== RECORDS

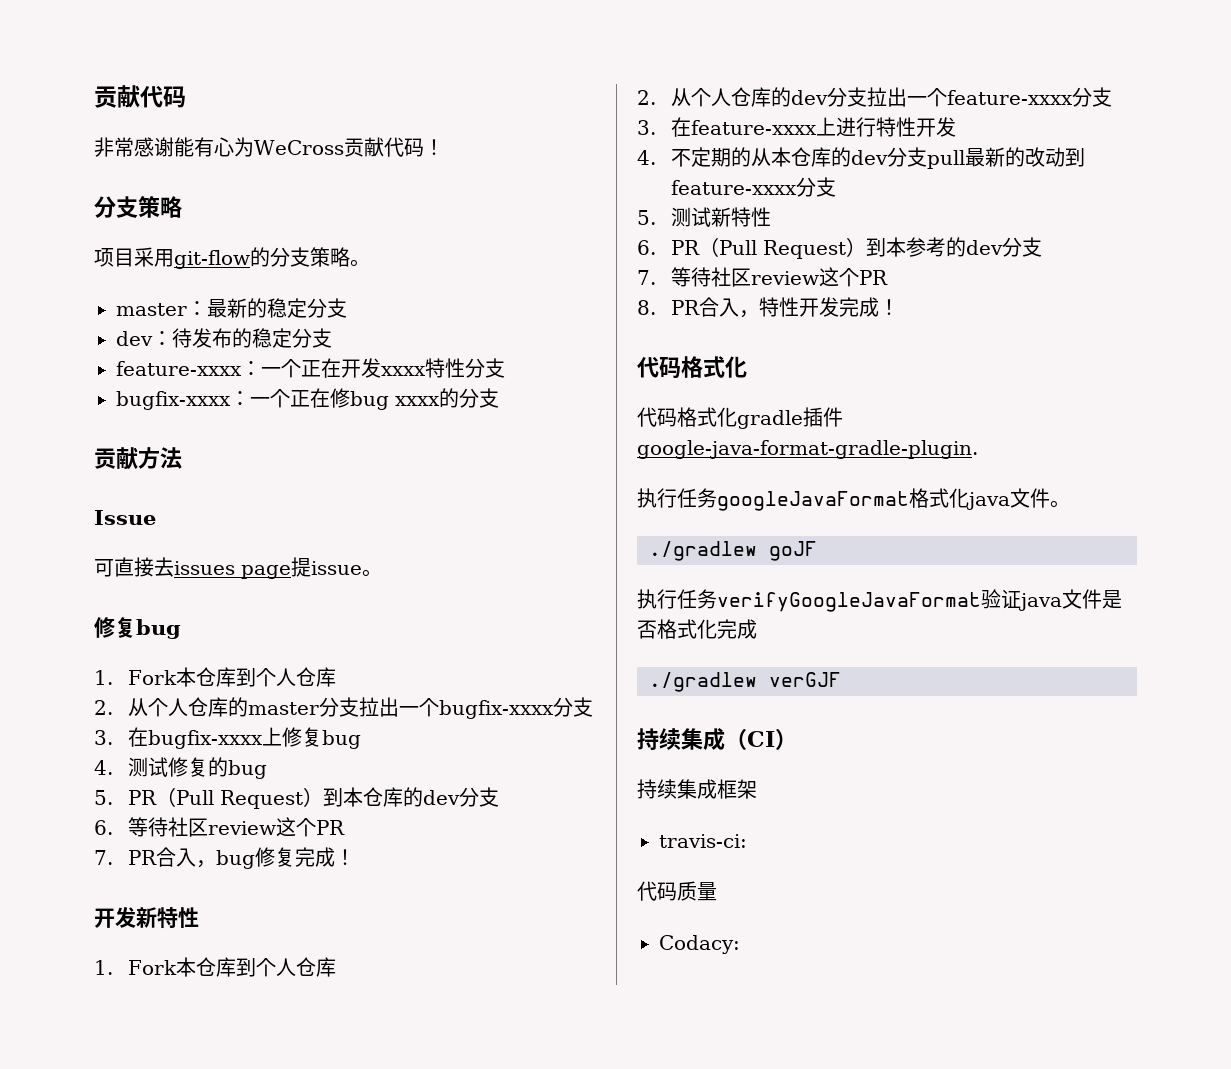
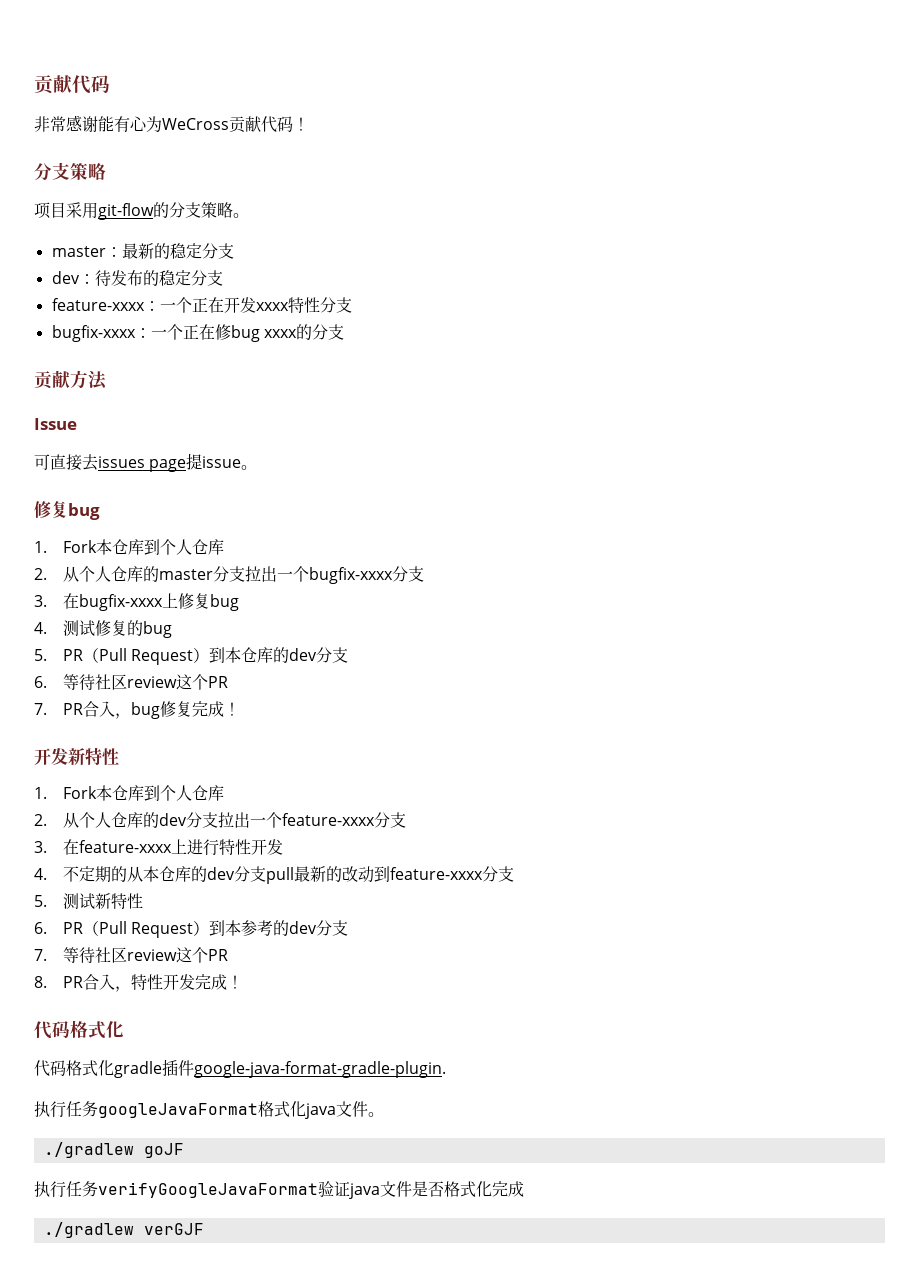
[637,728,797,751] [637,779,757,799] [659,834,747,848] [637,881,717,901] [659,935,740,954] // 持续集成（CI） // 持续集成框架 // travis-ci: // 代码质量 // Codacy: -> (204, 1229) none

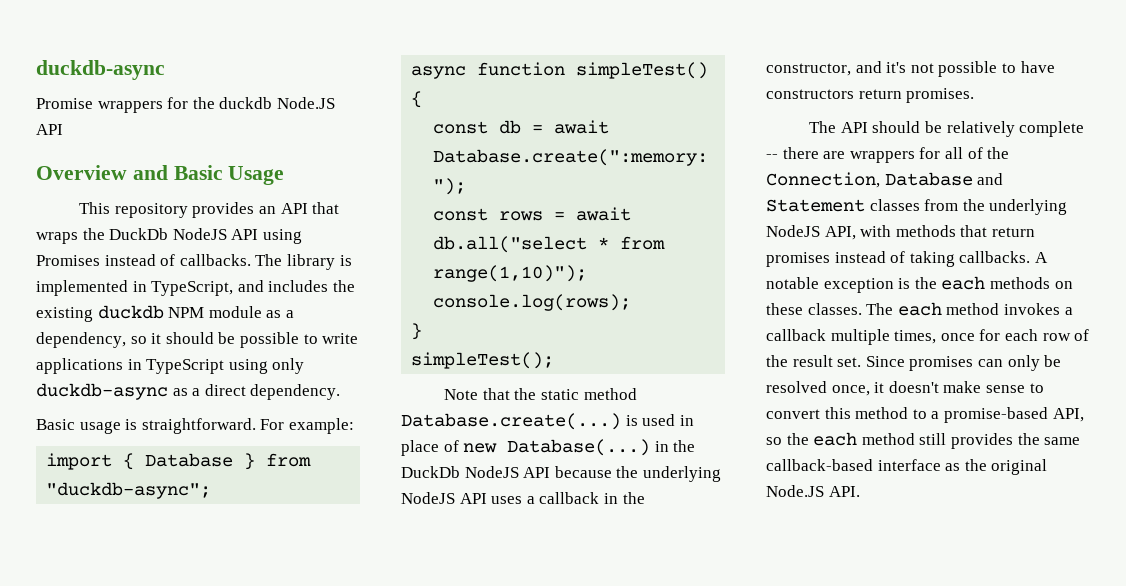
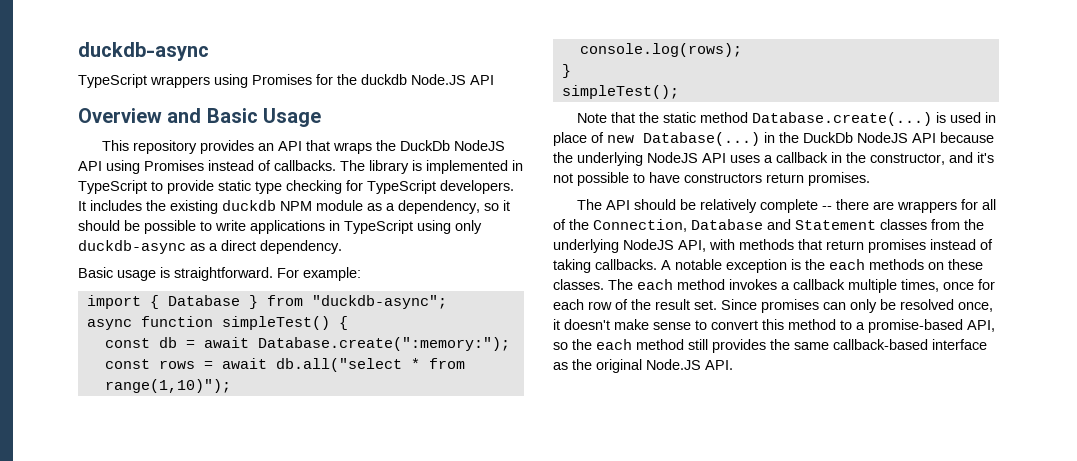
[36,98,163,113] Promise wrappers -> [78,74,312,88] TypeScript wrappers using Promises
[151,280,264,296] TypeScript, and -> [78,180,514,194] [78,201,86,211] TypeScript to provide static type checking for TypeScript developers. It

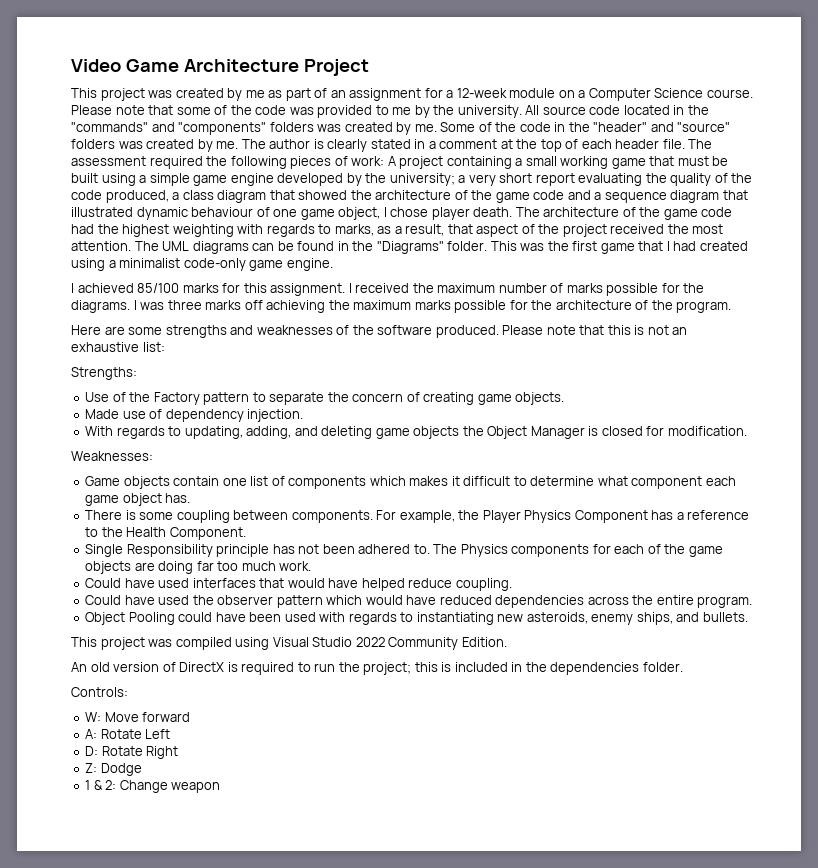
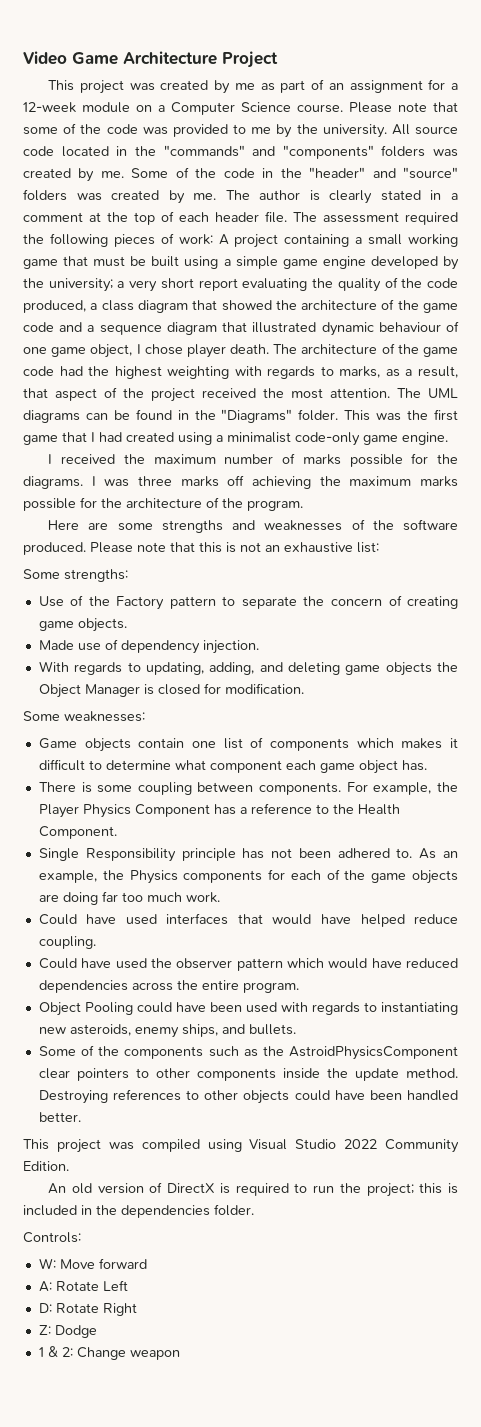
[77,283,352,296] achieved 85/100 marks for this assignment. I -> (53, 459) none
[71,367,137,380] Strengths: -> [23,569,128,582] Some strengths:
[71,451,153,461] Weaknesses: -> [23,711,145,722] Some weaknesses:
[433,544,458,554] The -> [419,848,459,859] [38,870,124,883] As an example, the
(748, 617) none -> [38,1045,458,1060] [38,1068,459,1081] [38,1089,459,1104] [38,1112,81,1122] // Some of the components such as the AstroidPhysicsComponent clear pointers to other components inside the update method. Destroying references to other objects could have been handled better.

====

Give an exact reproduction of the lines from the one with "[77,283,352,296] achieved 85/100" to the final line of the entries, including both.

[77,283,352,296] achieved 85/100 marks for this assignment. I -> (53, 459) none
[71,367,137,380] Strengths: -> [23,569,128,582] Some strengths:
[71,451,153,461] Weaknesses: -> [23,711,145,722] Some weaknesses:
[433,544,458,554] The -> [419,848,459,859] [38,870,124,883] As an example, the
(748, 617) none -> [38,1045,458,1060] [38,1068,459,1081] [38,1089,459,1104] [38,1112,81,1122] // Some of the components such as the AstroidPhysicsComponent clear pointers to other components inside the update method. Destroying references to other objects could have been handled better.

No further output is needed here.